# [EXERCISE]
Among the entries below, the lines from the one with "text: Explorer.cshtml ->" up to and including the one with "html: <div><span>using</span><span> System.Linq;</span></div>" are to be restated exactly, without pictures.

# [DATASET]
::::::

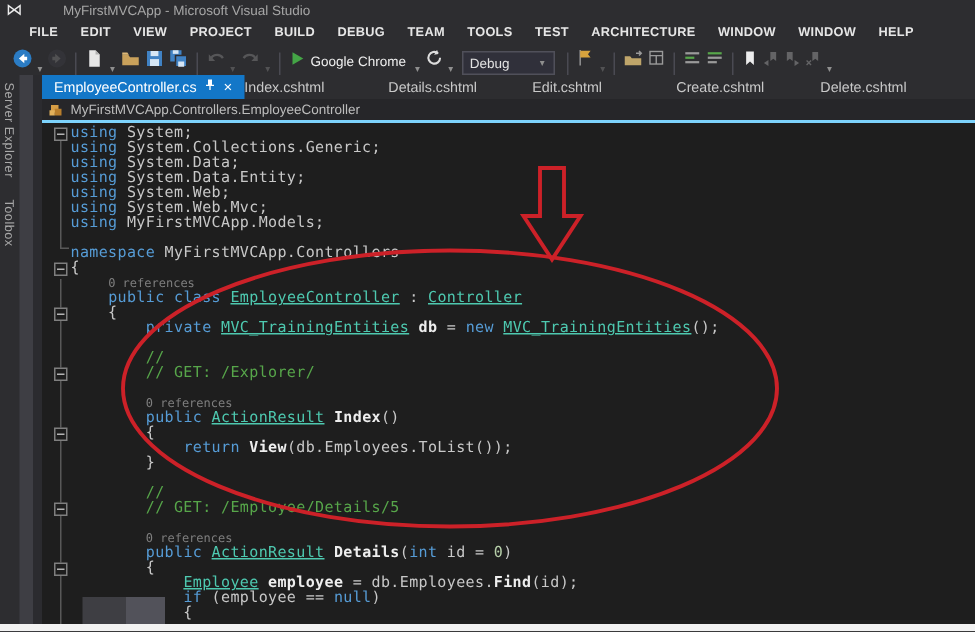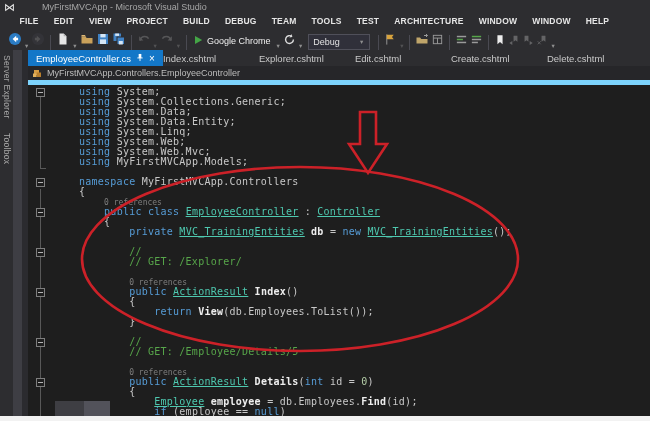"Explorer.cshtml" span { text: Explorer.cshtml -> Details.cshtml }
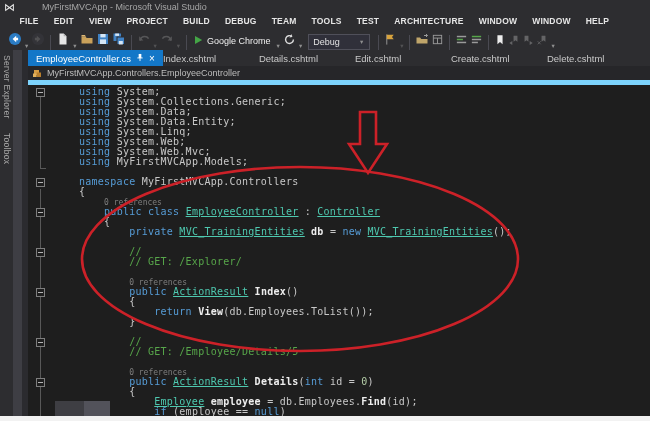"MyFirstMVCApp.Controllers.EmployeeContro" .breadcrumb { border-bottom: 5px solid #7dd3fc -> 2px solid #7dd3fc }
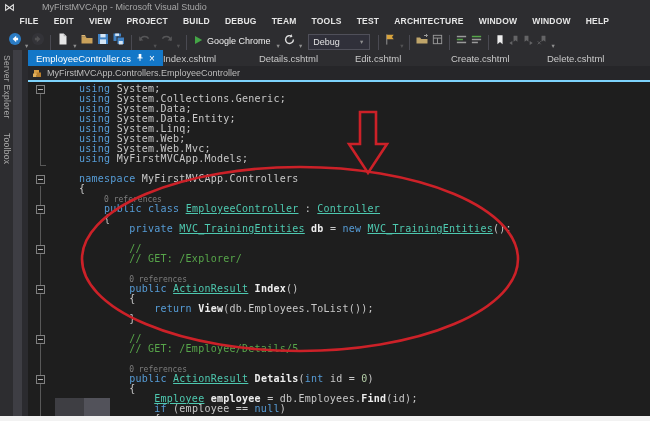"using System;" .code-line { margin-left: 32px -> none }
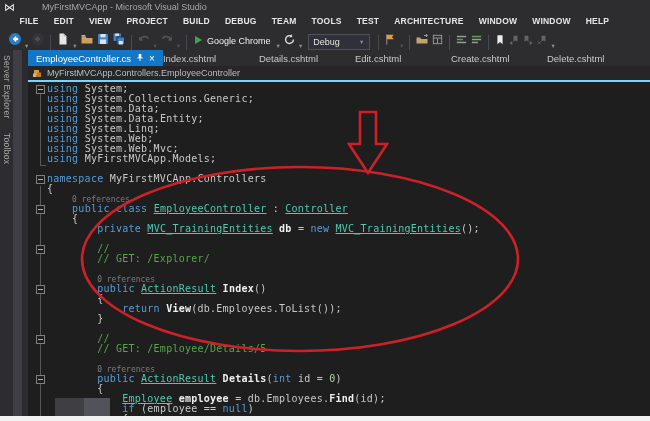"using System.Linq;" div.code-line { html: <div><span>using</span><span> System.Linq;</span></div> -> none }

::::::

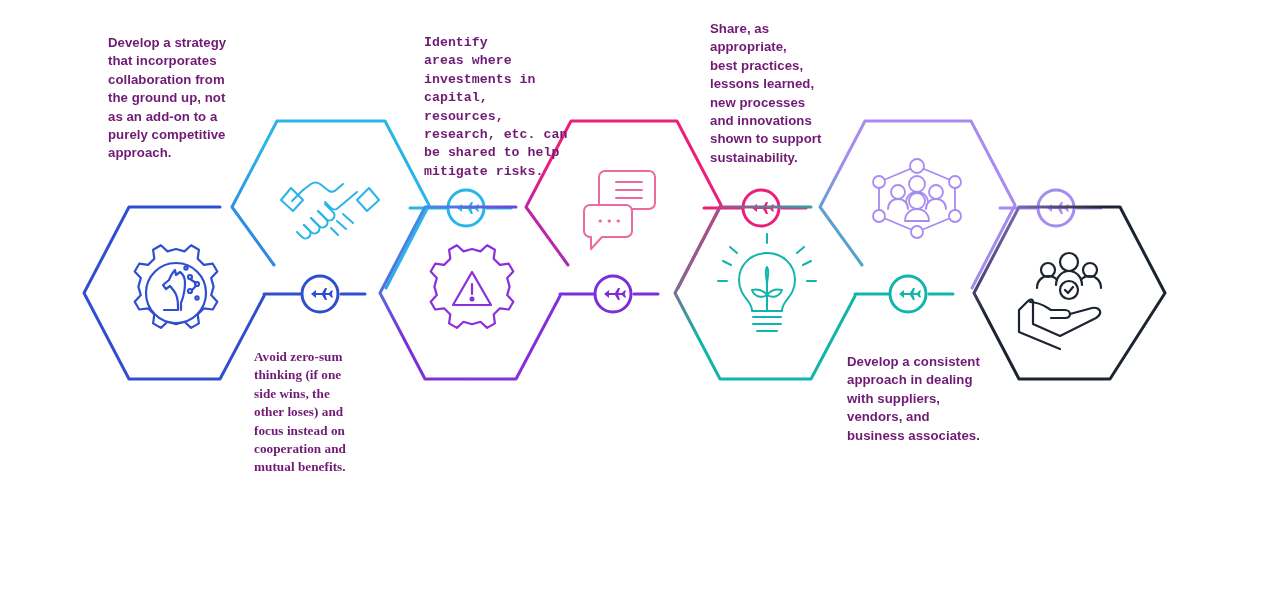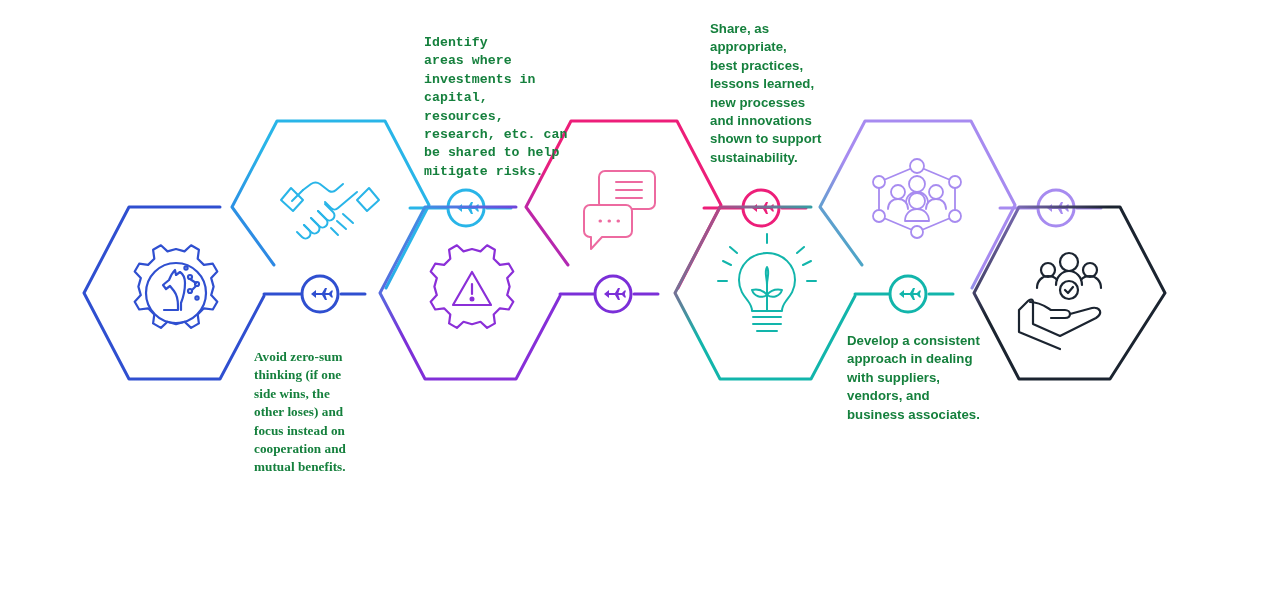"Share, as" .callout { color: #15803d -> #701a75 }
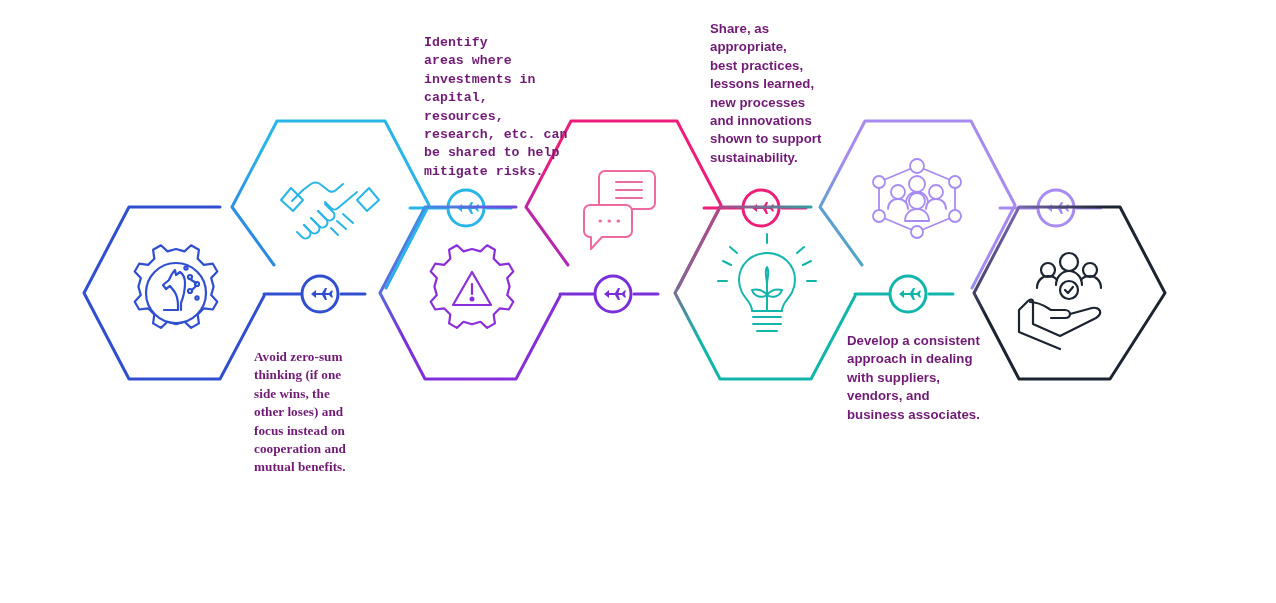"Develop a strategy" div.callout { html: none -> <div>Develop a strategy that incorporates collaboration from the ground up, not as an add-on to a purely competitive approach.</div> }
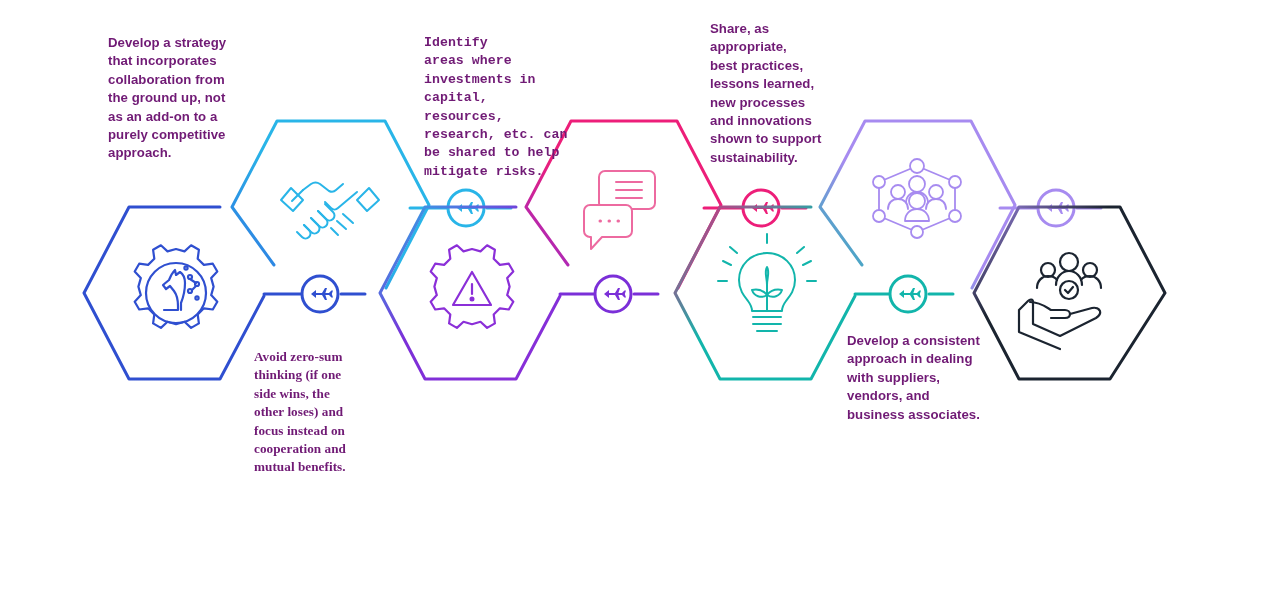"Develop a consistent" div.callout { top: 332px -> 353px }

::::::

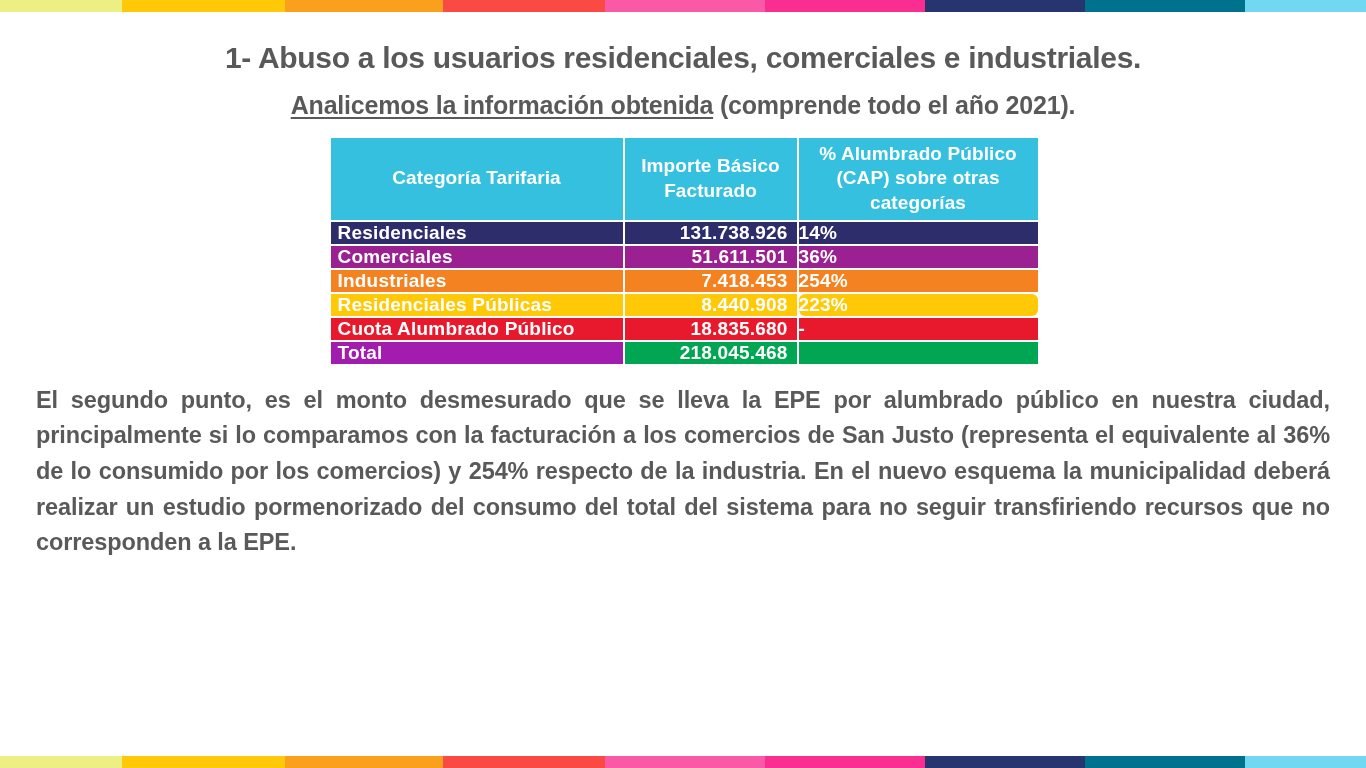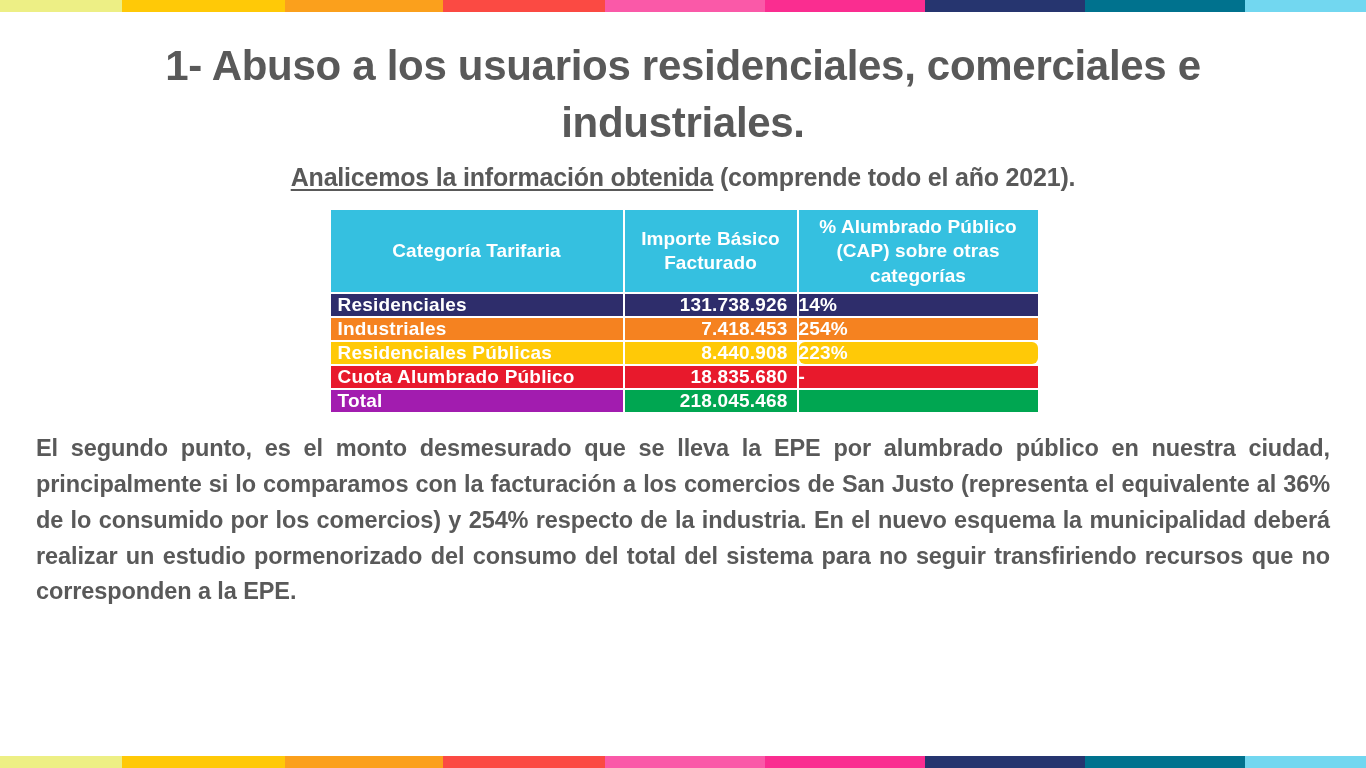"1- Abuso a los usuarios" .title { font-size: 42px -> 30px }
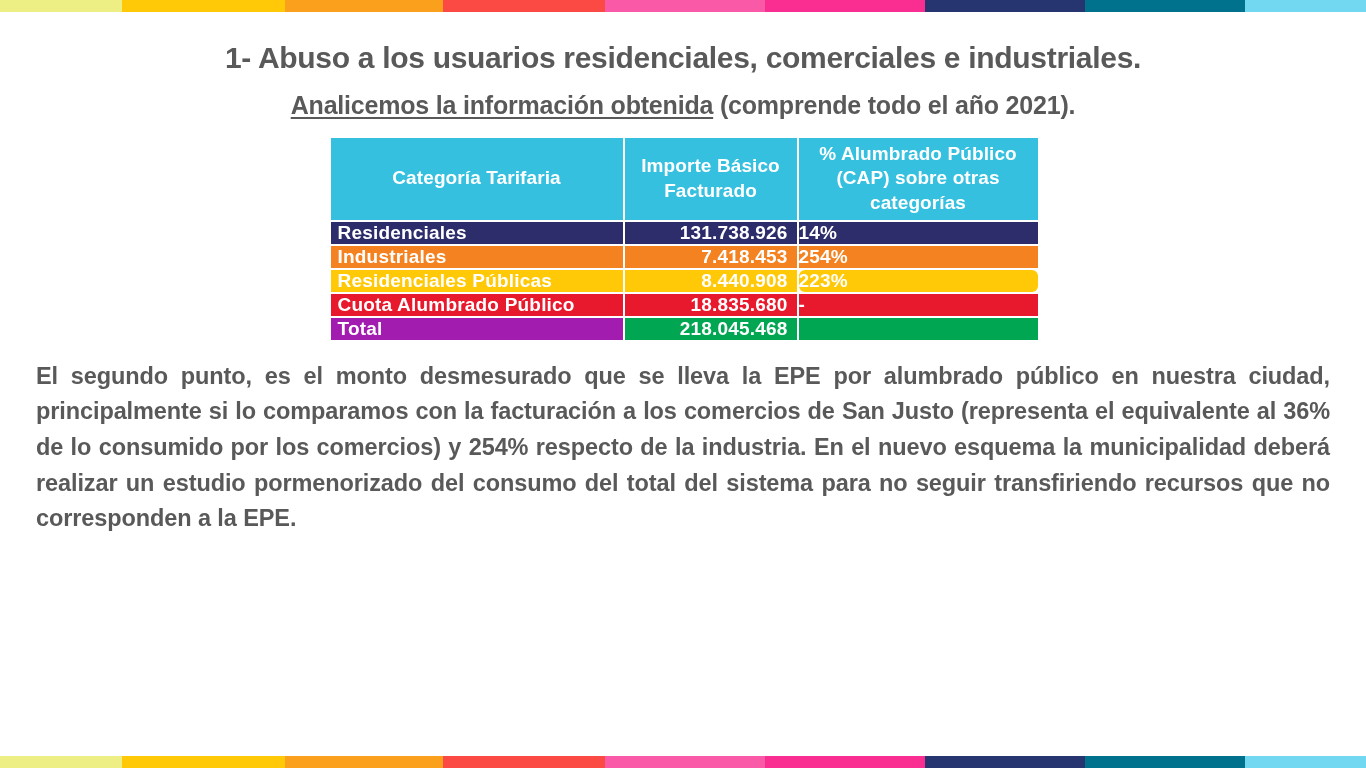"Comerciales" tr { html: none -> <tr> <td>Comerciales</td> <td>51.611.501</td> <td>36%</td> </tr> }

::::::

# [SOLUTION FOR THIS TASK]
"Explorer.cshtml" span { text: Explorer.cshtml -> Details.cshtml }
"MyFirstMVCApp.Controllers.EmployeeContro" .breadcrumb { border-bottom: 5px solid #7dd3fc -> 2px solid #7dd3fc }
"using System;" .code-line { margin-left: 32px -> none }
"using System.Linq;" div.code-line { html: <div><span>using</span><span> System.Linq;</span></div> -> none }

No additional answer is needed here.